Recentemente entrevistamos Vitor Isensee (BRAZA) e Mateo Piracés-Ugarte (Francisco, el Hombre) sobre o lançamento, e isso nos deixou ansiosos para ver como o EP se sairia ao vivo. Matamos essa ansiedade, e vamos contar para vocês como foi o encontro!

 

BRAZA: “Joga tudo no liquidificador!”

Na divulgação de seu mais recente lançamento, o EP Liquidificador, a BRAZA subiu ao palco para entregar o seu dançante show. A faixa-título do álbum foi a música a abrir a noite. A metáfora da canção, de ignorar as diferenças e bater tudo junto dentro de um liquidificador como se fossem as frutas de uma deliciosa vitamina, deu um gostinho de que a noite seria uma incrível.

A própria BRAZA, em si, não se restringe a um único gênero musical, misturando ao longo de cerca de uma hora de apresentação referências de reggae, música eletrônica e rap. Isso já ficou perceptível com “Segue o Baile” e “Selecta“, a segunda e a terceira do repertório.

Foto: Natalia Capeans

A performance de “Normal” veio com diversas homenagens da banda a grandes artistas da nossa música. Foram banhados pelo instrumental da canção versos consagrados de “Maracatu Atômico” (Chico Science), “Zoio de Lula” (Charlie Brown Jr.) e “Todo Camburão tem um Pouco de Navio Negreiro” (O Rappa). Neste momento, o vocalista e guitarrista Danilo Cutrim ainda tocou um dos riffs mais famosos da nossa música, o da clássica “Brasileirinho“.

Ao longo do repertório, a banda conseguiu mesclar muito bem faixas do primeiro com faixas do segundo álbum cheio. “Além“, “Ande”, “Oxalá“, “Ela Me Chamou Para Dançar um Ragga” e mais impediam o público de ficar parado. No entanto, o recente EP também foi bem contemplado ao longo da apresentação, e suas músicas tiveram resposta positiva do público. “Sob o Céu” e “Fé No Afeto” foram inseridas ao longo de alguns dos maiores sucessos da banda, e isso não fez em momento nenhum que o clima esfriasse no Circo.

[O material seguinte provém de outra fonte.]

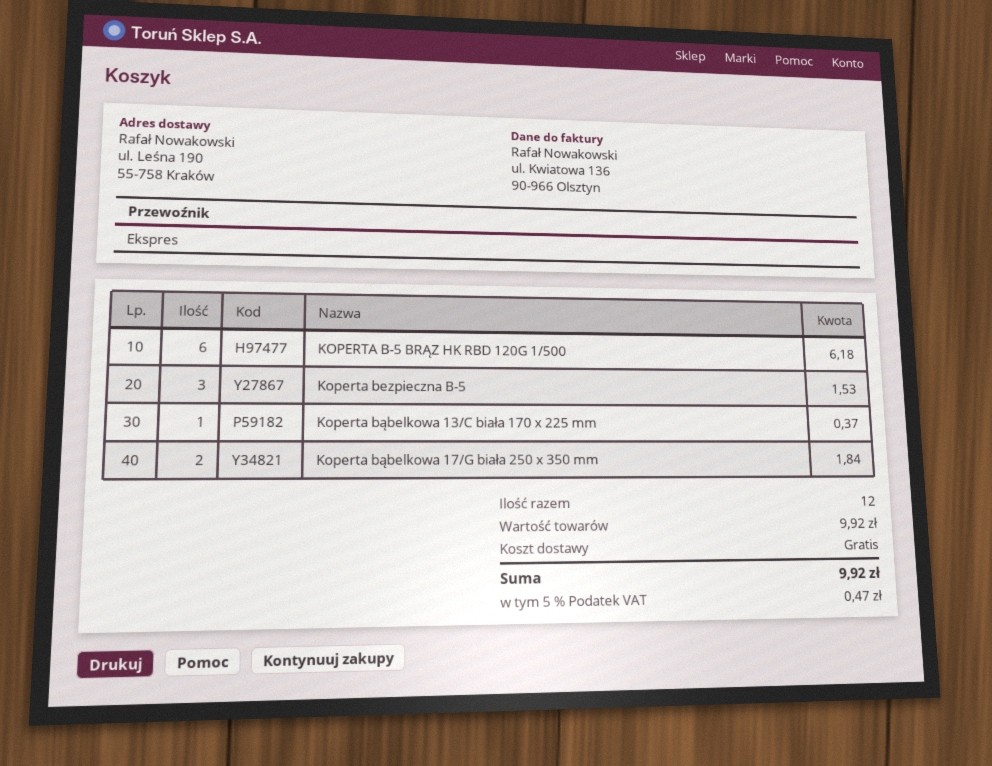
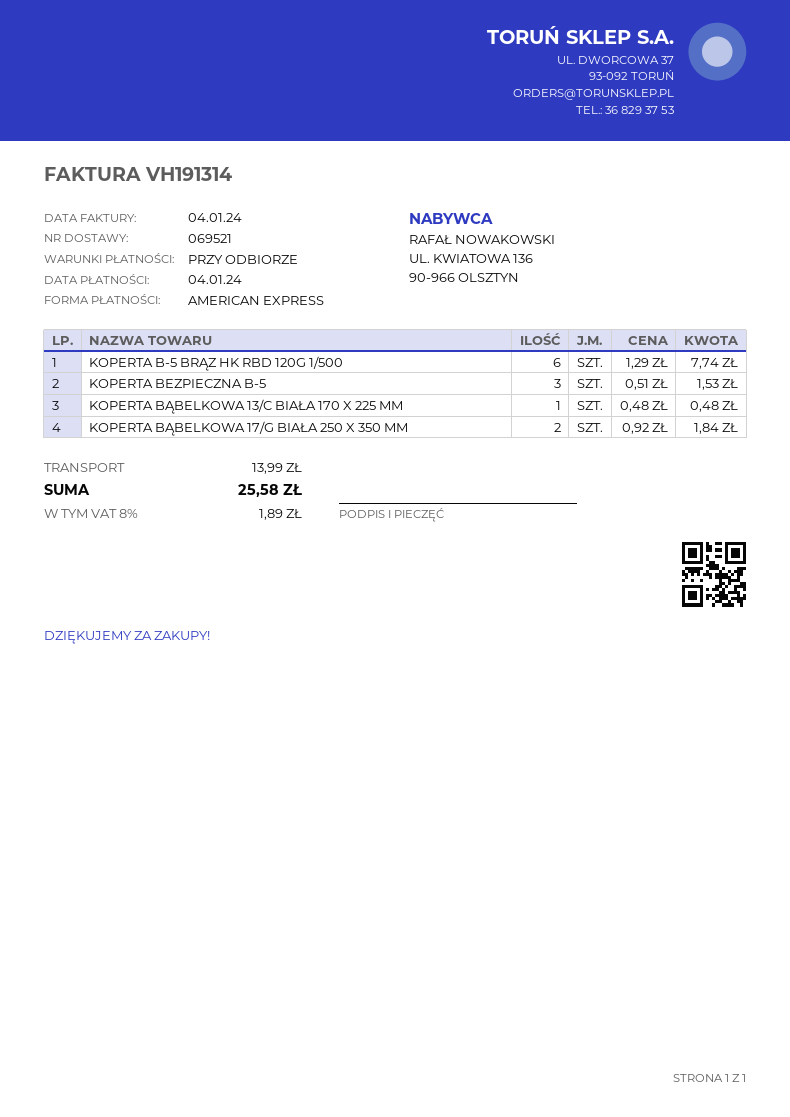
KOPERTA B-5 BRĄZ HK RBD 120G 1/500: 6 for 6.18 -> 6 for 7.74
Koperta bąbelkowa 13/C biała 170 x 225 mm: 1 for 0.37 -> 1 for 0.48
shipping: 0.00 -> 13.99
tax: 5% = 0.47 -> 8% = 1.89
total: 9.92 -> 25.58

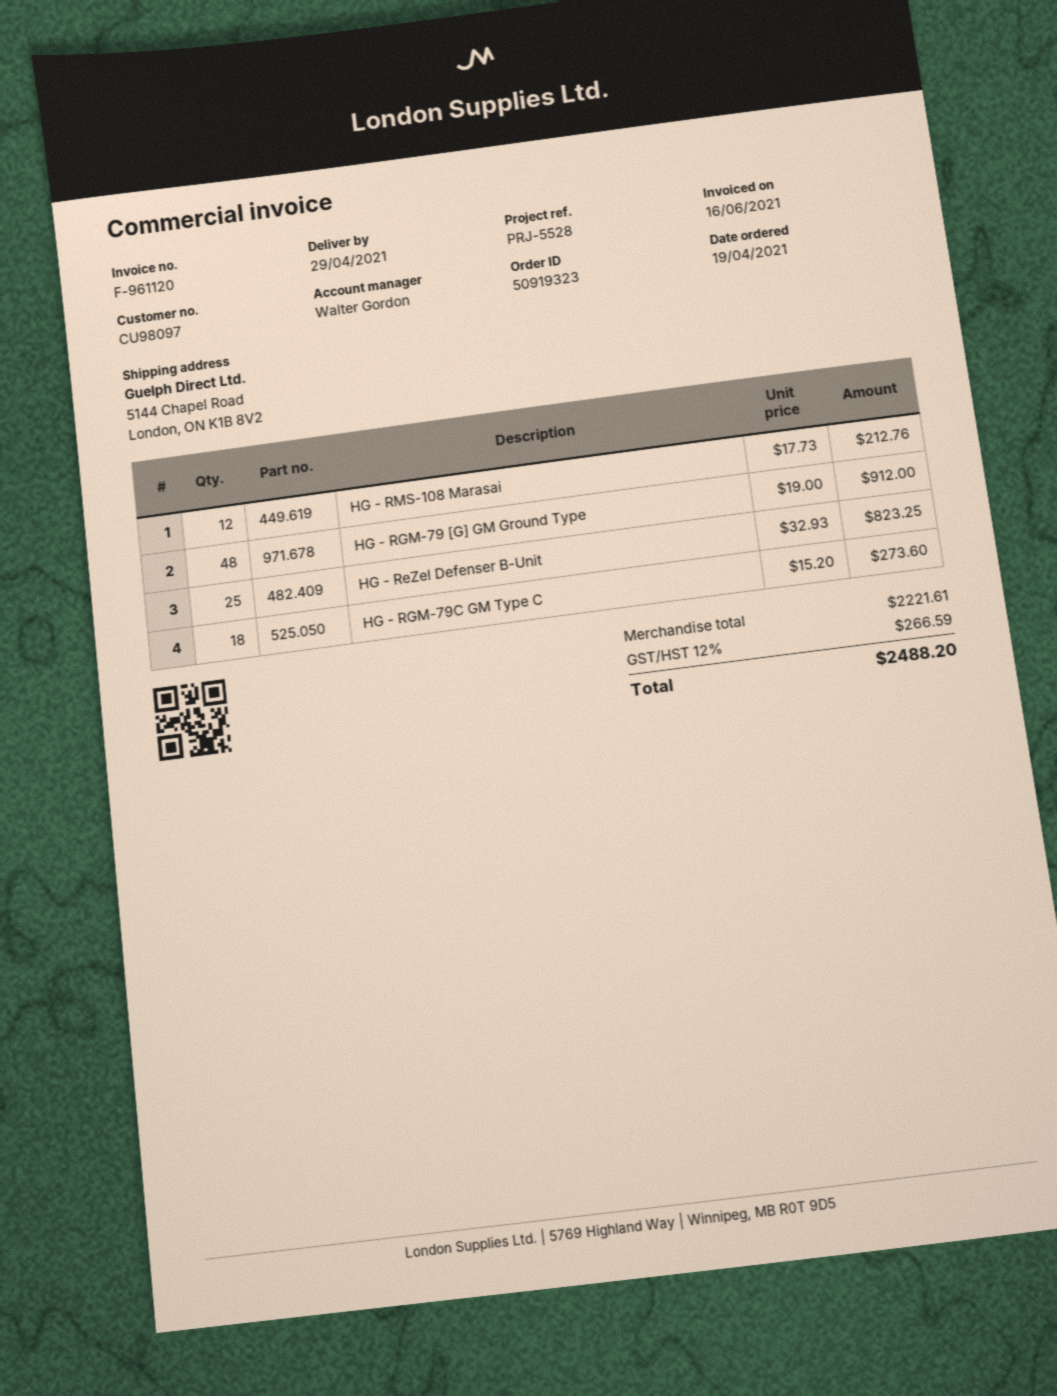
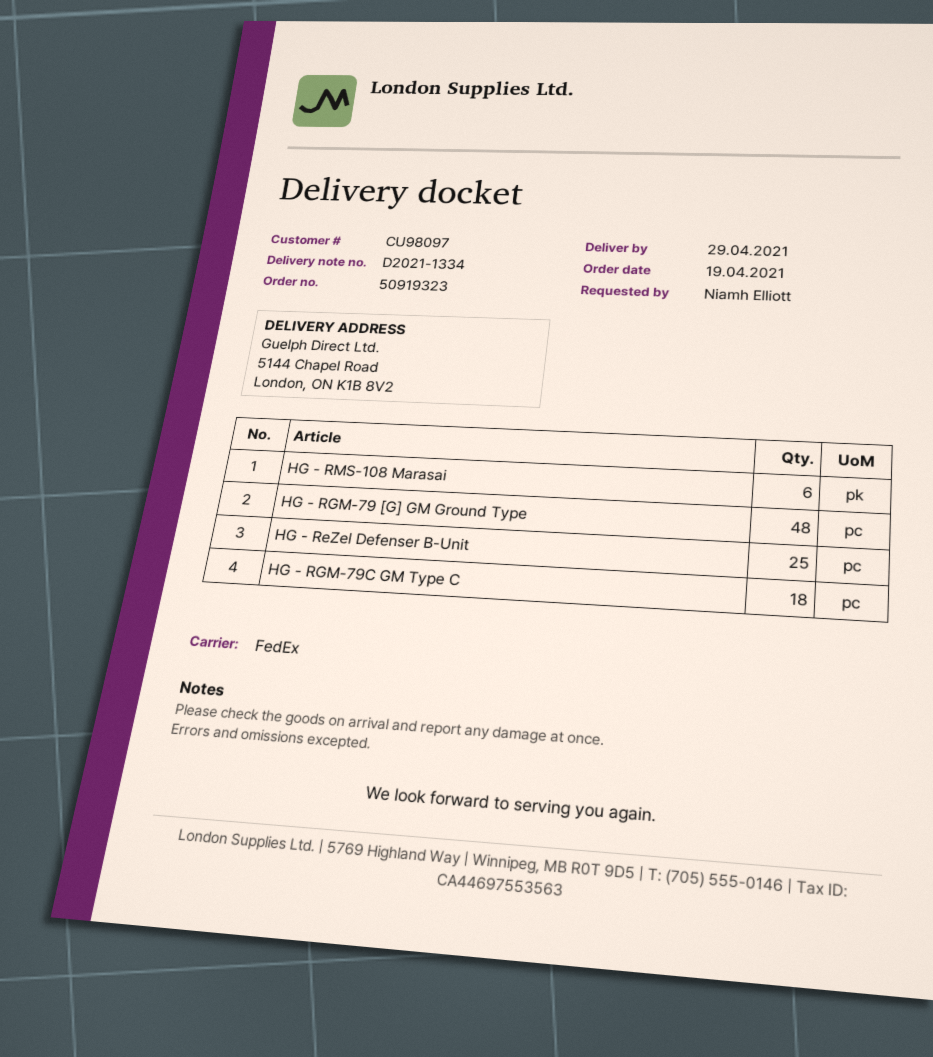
HG - RMS-108 Marasai: 12 -> 6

Pelo contrário, na verdade! A performance de “Fé No Afeto” teve a participação especial de Juliana Strassacapa, vocalista da Francisco, el Hombre. Ju entrou sem sequer ter sido anunciada, e foi aplaudida pelo público ao emprestar sua bela voz para a canção. Mas fiquem calmos: esse foi apenas o início de uma noite cheia de colaborações!

Foto: Natalia Capeans

 

Que entre a “Batida do Amor”

A apresentação seguiu com “Moldado no Barro” e as críticas “Exército Sem Farda” e “We Are Terceiro Mundo“. Para encerrar, no entanto, o BRAZA escolheu a sua releitura de “Calor da Rua”, da Francisco. Não por acaso, foi o momento de Juliana, Mateo, Sebastián e o resto do grupo aparecer no palco. O público, em êxtase, respondeu muito bem ao momento.

Foto: Natalia Capeans

O encontro pediu uma fala dos integrantes. Ao falarem sobre o Francisca La Braza, comentaram a respeito da experiência de gravar com amigos queridos. Foi a deixa perfeita para a performance de “Batida do Amor“, a música autoral conjunta do EP, além de uma explosiva jam com ambas as bandas no palco.

Na verdade, esse foi o indício de que apenas metade da noite tinha passado até então. Isso porque a Francisco, el Hombre logo mais comandaria o palco.

 

Francisco, el Hombre: “Eu vou sentir o calor da rua!”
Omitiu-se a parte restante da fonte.